From Michelin Glory to Federal Fraud: Former Restaurateur Pleads Guilty to $2.3M Scandal

The initial indictment against Jared included seven counts, spanning bank fraud, wire fraud, and charges related to fraudulent federal loans. He later faced additional accusations of tax evasion, money laundering, and the transportation of stolen property. Prosecutors, however, dropped these charges after Jared pleaded guilty to defrauding federal aid programs and failing to pay taxes. In exchange for this plea, he will pay $2.7 million to the government, covering the $2.3 million he stole from pandemic relief funds and $434,000 in unpaid taxes. This settlement, while significant, raises questions about whether it truly serves as a deterrent or merely a financial slap on the wrist for someone with such a long history of deceit.

Public records show that Jared's fraudulent federal aid loans totaled $2.3 million, a figure that was later elevated from the original amount listed in the indictment. This increase reflects the meticulous work of investigators who uncovered additional evidence of his misconduct. The case also highlights the systemic challenges of tracking and recovering funds misused during crises, particularly when perpetrators like Jared move quickly to convert stolen money into assets—such as real estate—that are difficult to liquidate. The government's ability to recover these funds, however, is a critical step in holding individuals accountable for their actions.

Jared's legal troubles are not new. Public records reviewed by the Daily Mail reveal a decades-long pattern of financial misconduct. As early as 2002, he faced civil court in Arizona for failing to pay a few thousand dollars in rent. Over the next two decades, he was repeatedly taken to court in Colorado, Illinois, and other states for unpaid debts, ranging from small claims to substantial sums. In 2015, a company called Pearl Beta Funding LLC demanded the return of $48,275 he had borrowed, marking the beginning of a pattern of unpaid five-figure loans.

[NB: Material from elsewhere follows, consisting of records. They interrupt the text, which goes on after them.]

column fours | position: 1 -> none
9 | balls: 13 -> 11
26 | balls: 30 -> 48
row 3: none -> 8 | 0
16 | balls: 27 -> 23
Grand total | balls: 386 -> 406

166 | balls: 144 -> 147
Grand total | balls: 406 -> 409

By 2018, he was ordered to pay $234,443 in New York after borrowing from SPG Advance LLC, a cash advance firm for small businesses.

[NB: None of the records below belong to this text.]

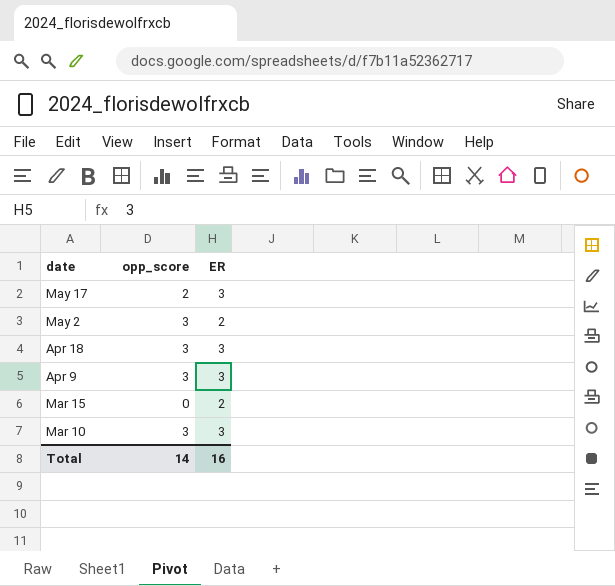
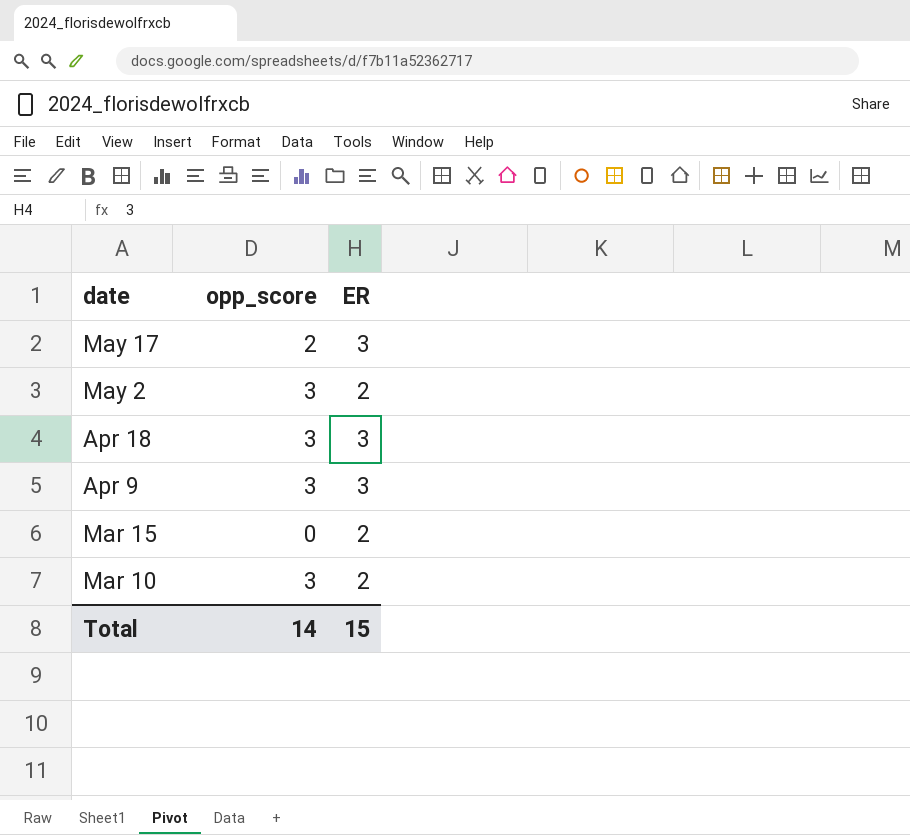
Mar 10 | ER: 3 -> 2
Total | ER: 16 -> 15

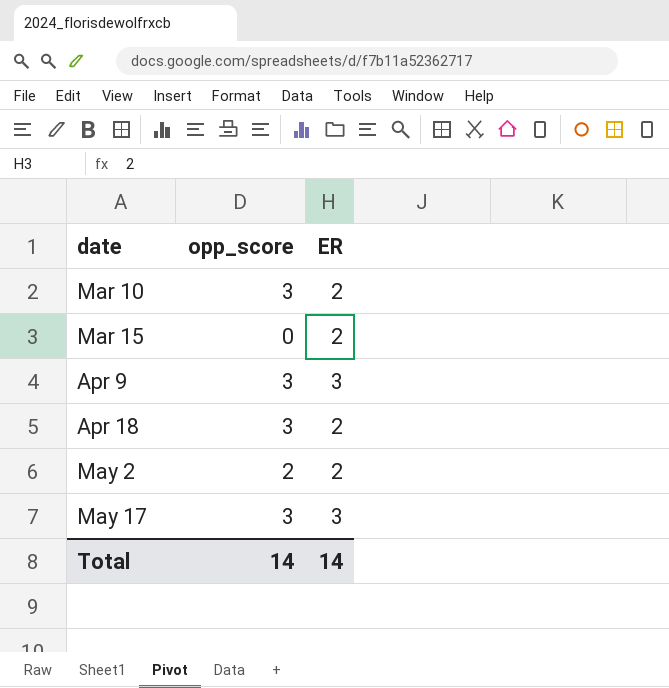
row order: date descending -> date ascending
Apr 18 | ER: 3 -> 2
May 2 | opp_score: 3 -> 2
May 17 | opp_score: 2 -> 3
Total | ER: 15 -> 14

From Michelin Glory to Federal Fraud: Former Restaurateur Pleads Guilty to $2.3M Scandal

The scale of Jared's debt grew even more alarming in 2025, when a Colorado judge ordered him to pay $670,000 after he defaulted on a $155,000 loan from Rocas LLC, a company linked to an award-winning chef. This debt, combined with others, totaled at least $843,579 in unpaid sums between 2002 and 2025, according to public records. The judge's order to seize Jared's 2017 Cadillac Escalade, 2015 Porsche Panamera, and restaurant equipment further illustrates the severity of his financial recklessness. How could someone with such a history of failing to meet obligations still secure loans? The answer likely lies in the lack of transparency and oversight in lending practices, which allowed Jared to exploit the system repeatedly.

At his upcoming sentencing hearing, Jared faces a potential prison term of 37 to 46 months. This outcome, while harsh, may not fully address the long-term damage caused by his actions. The case has already sparked scrutiny of his past, revealing a decades-long history of being a "grifting debtor" across five states. His story is a cautionary tale of how financial misconduct can spiral out of control, leaving behind a trail of lawsuits, liens, and civil judgments. The broader implications for communities affected by his fraud remain unclear, but the government's pursuit of restitution sends a message that such behavior will not go unchallenged.

The US Attorney's Office declined to comment on Jared's case, and neither he nor his attorney has responded to requests for comment. This silence adds to the mystery surrounding his actions and the full extent of his financial schemes. As the legal process unfolds, the public will be left to grapple with the question of whether the penalties imposed are enough to deter others from following a similar path. For now, Jared's story serves as a stark reminder of the consequences of exploiting vulnerable systems for personal gain.